What I'm trying to determine is if I should keep observations that land on exactly the time of death, or should they be discarded (implicitly or explicitly by the user).

indiana-nikel commented 5 years ago

Looking at events that occur exactly at the time of death think this would depend on what the event is. If it's a perfect correlation with "death" (heart rate = 0, clicks the 'Delete Account' button in a SaaS example), then we would have convergence problem (I ran into this in a similar but unrelated piece of work using the R package survival). Otherwise, that event might be a clear indicator of why patient/customer would die/leave.

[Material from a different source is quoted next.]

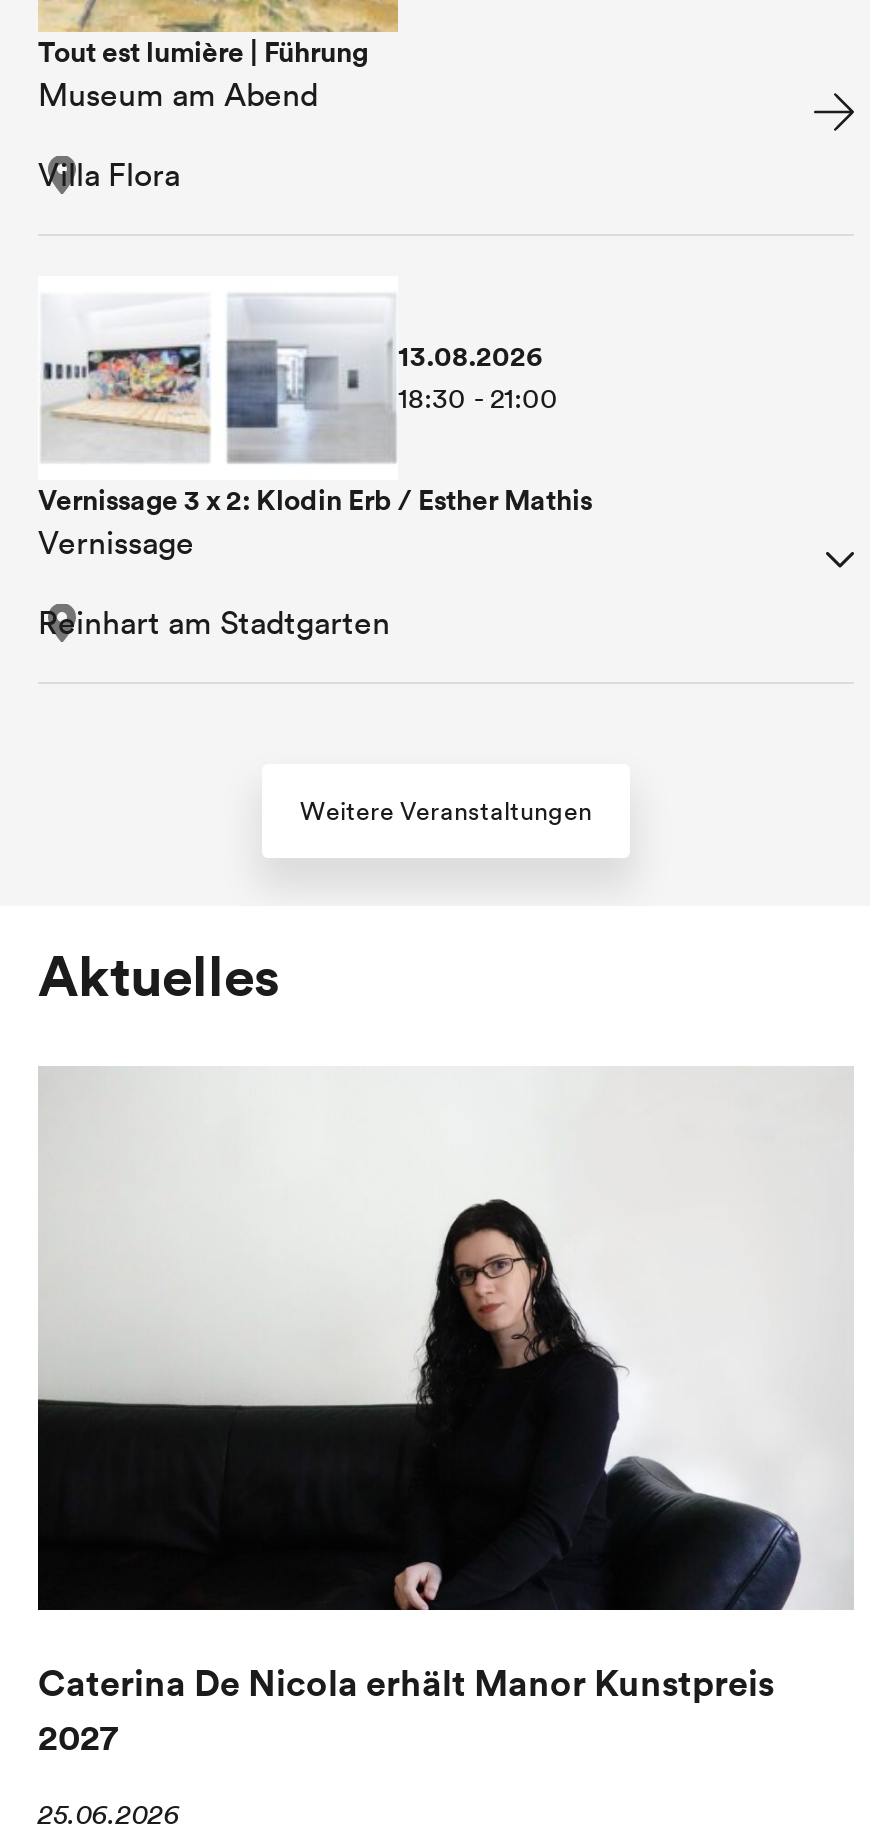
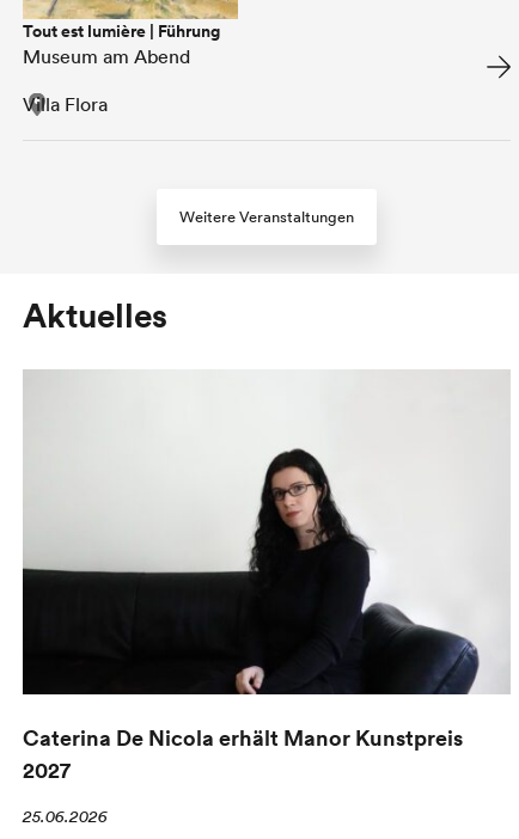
[38,302,592,642] [image] | 13.08.2026 | 18:30 - 21:00 | Vernissage 3 x 2: Klodin Erb / Esther Mathis | Vernissage | Reinhart am Stadtgarten -> none
[42,342,212,462] [image] -> none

Does this question pertain to covariates changing over time or would it include categorical information to discard as well?

This also raises the question of instantaneous events at the beginning of a timeline as well. In my example, I've added 1 so that there is no instantaneous events at t=0, all starting events should start at t=1. Would this suggest that it makes sense to do the same for a death event?